Maybe one of the slashdot staffers could answer this.

The first one is a page-counter graphic that's apparently on a machine at Slashdot's old hosting location, Digital Nation (since the traceroute to it goes through dn.net). I'm not that familiar with the technical end of Slashdot and so I can't speculate why it's loaded from dn.net instead of from our main servers.

The second one is a page-counter graphic (obviously) on our main servers.

The third one I'm not sure about. Like I say, I know little about the tech end of Slashdot and even less about the ad system.

In short, these guys are harmless. "Web bugs" allow a site other than the one you're currently reading to check up on your behavior. Obviously you're leaving footprints all over slashdot.org's logs every time you load our homepage!

Jamie McCarthy

Re:Hmm..

[clearcache]

either by the solution first, or use lynx ;)

why would I want to visit a porn site using lynx??? ;)

How I fight the great satan

I have been maintaining a junkbuster proxy for long enough that I haven't noticed how commercialized the web has become, because I never see it. Maybe once a week, usually when visiting a new web site, a blinking banner ad gets through, and my innocence has made me very sensitive to them, so I immediately block it.

Lately, I've gone to reading the HTML source, because often the image's URL comes from a redirector which does the actual logging, and I want to block it before access to the redirector.

(By the way, do you know that slashdot has a web bug on its pages? I have it blocked. You should, too.)

Anyway, a while ago I noticed that doubleclick.net was getting some ads past my filters, despite the fact that their domain (and various IP addresses) are at the top of my blockfile.

The sneaky bastards were using https. Proxies generally ignore than and pass it straight through. With 128-bit encryption, too; better than most of the e-commerce sites. (I would have noticed; I have everything 56 bits and below turned off.) I had to admire their ingenuity.
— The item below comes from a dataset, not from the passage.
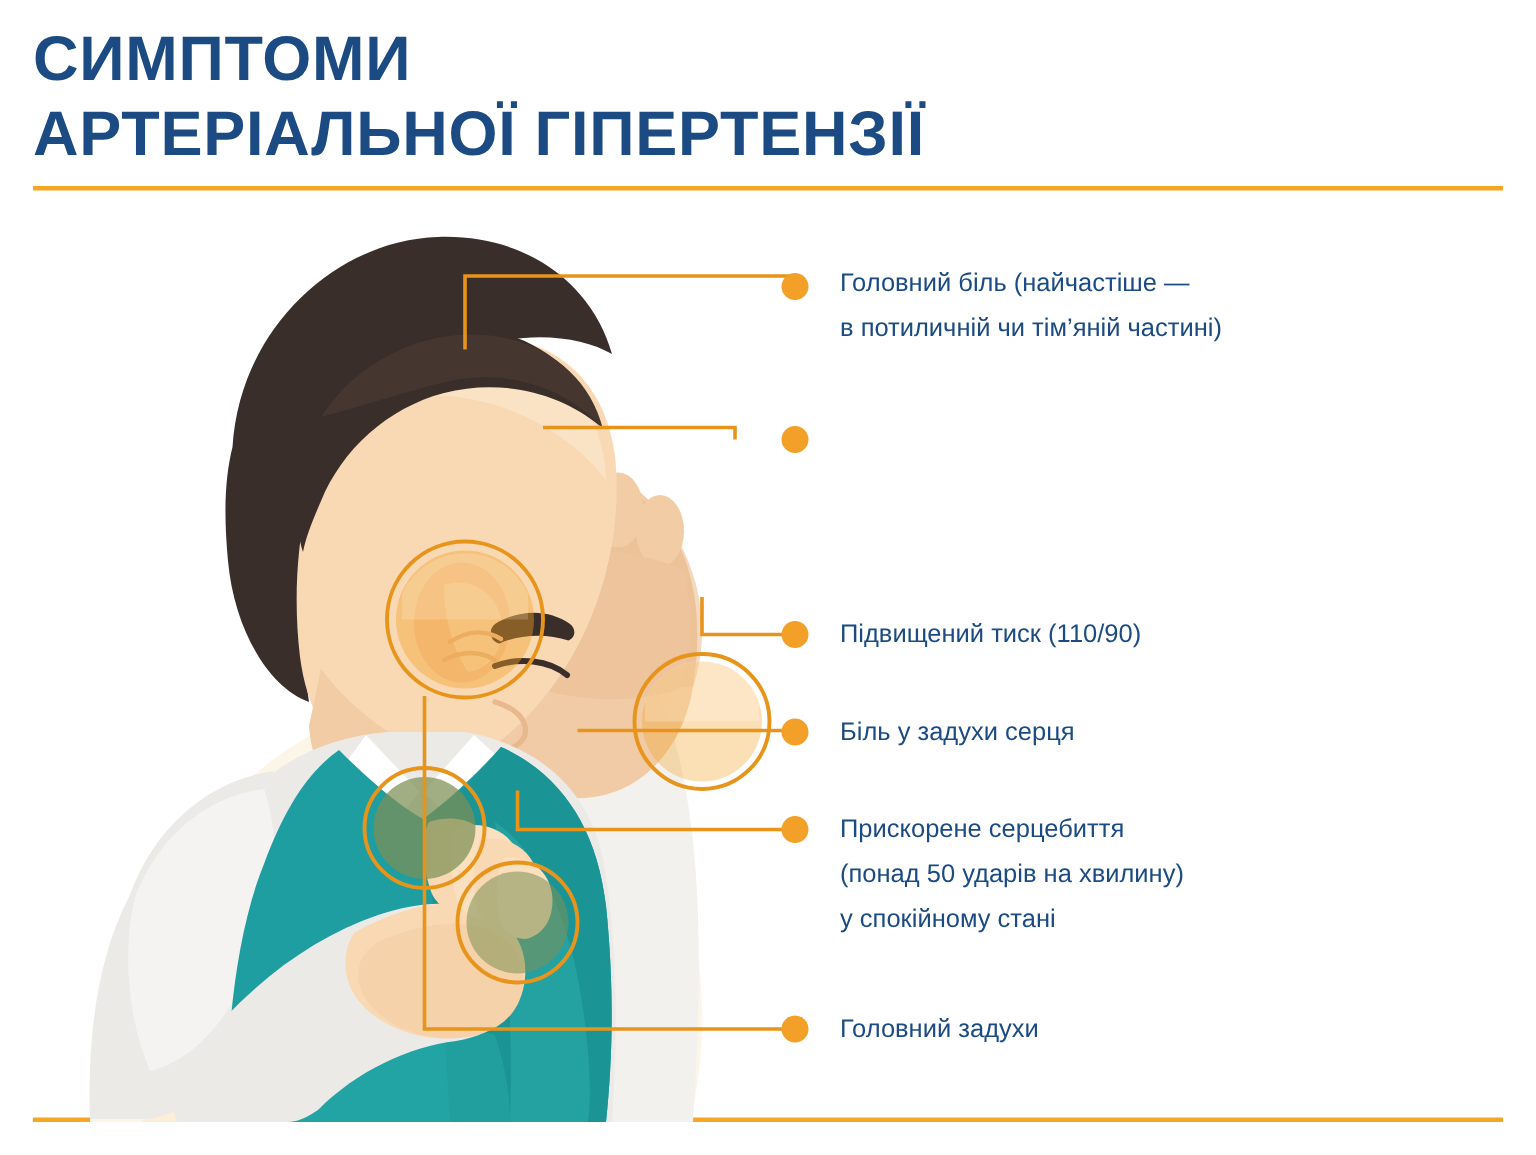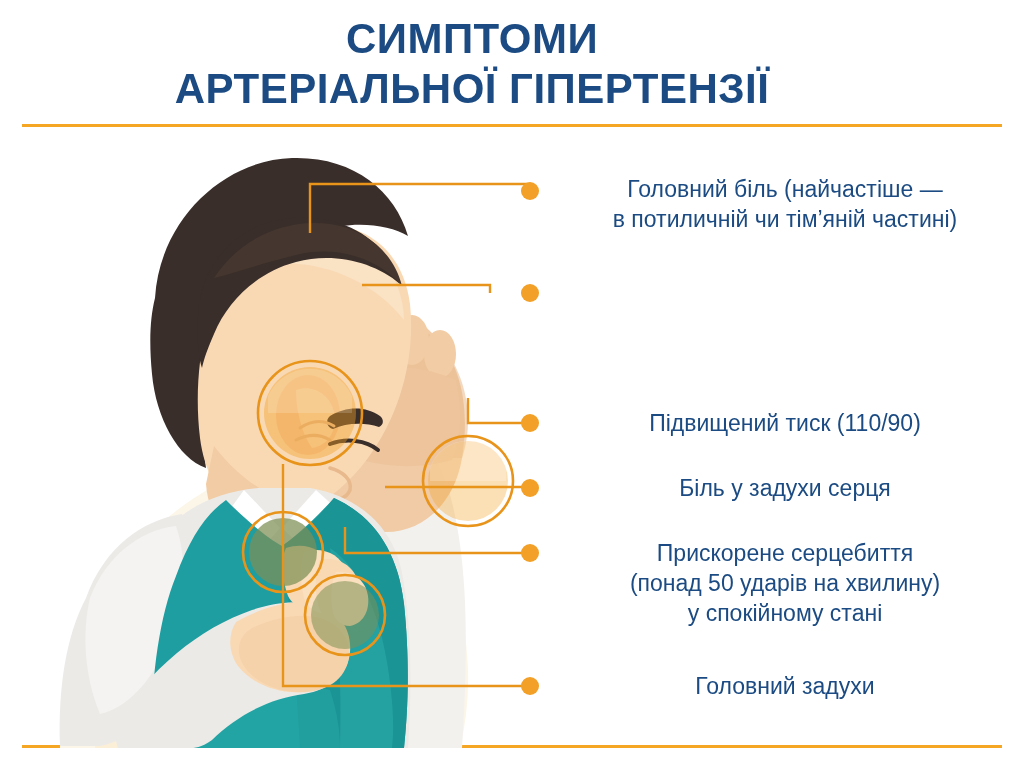"СИМПТОМИ" #page { text-align: center -> none }
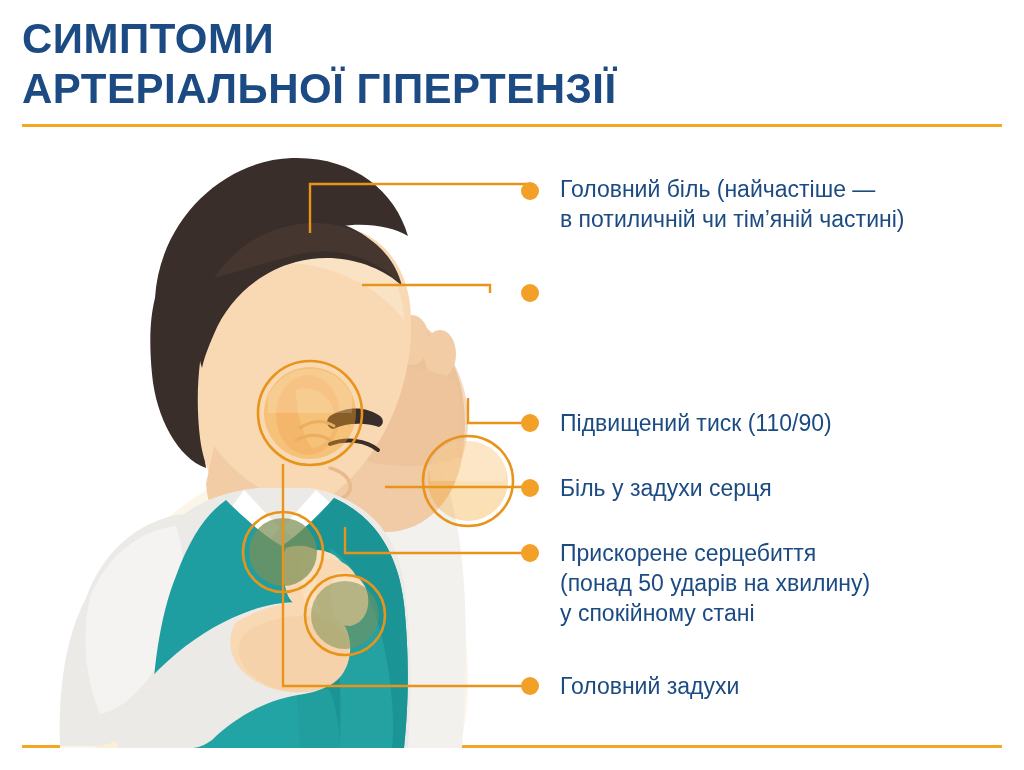"Головний біль (найчастіше —" .symptom-text { font-size: 23px -> 17px }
However, I still had to put an end to this. I told my DNS server that it was now authoritative for doubleclick.net, and that the zone was empty, so any address lookup attempt will fail. And I fetched the zone from their servers and added it to the firewall rules. Each was tested as adequate independently. Both is backup.

As I've been reading over that last year what a bunch of nosy bastards they are at doubleclick, I'm more and more glad that my computer hasn't deigned to send a packet to them for a very long time.

Although it'll probably make them change tactics again, I thought I'd share the DNS trick. It works pretty well. (And it gives you reason to learn about DNS zone files - I carefully haven't given an example, even though it is trivial.)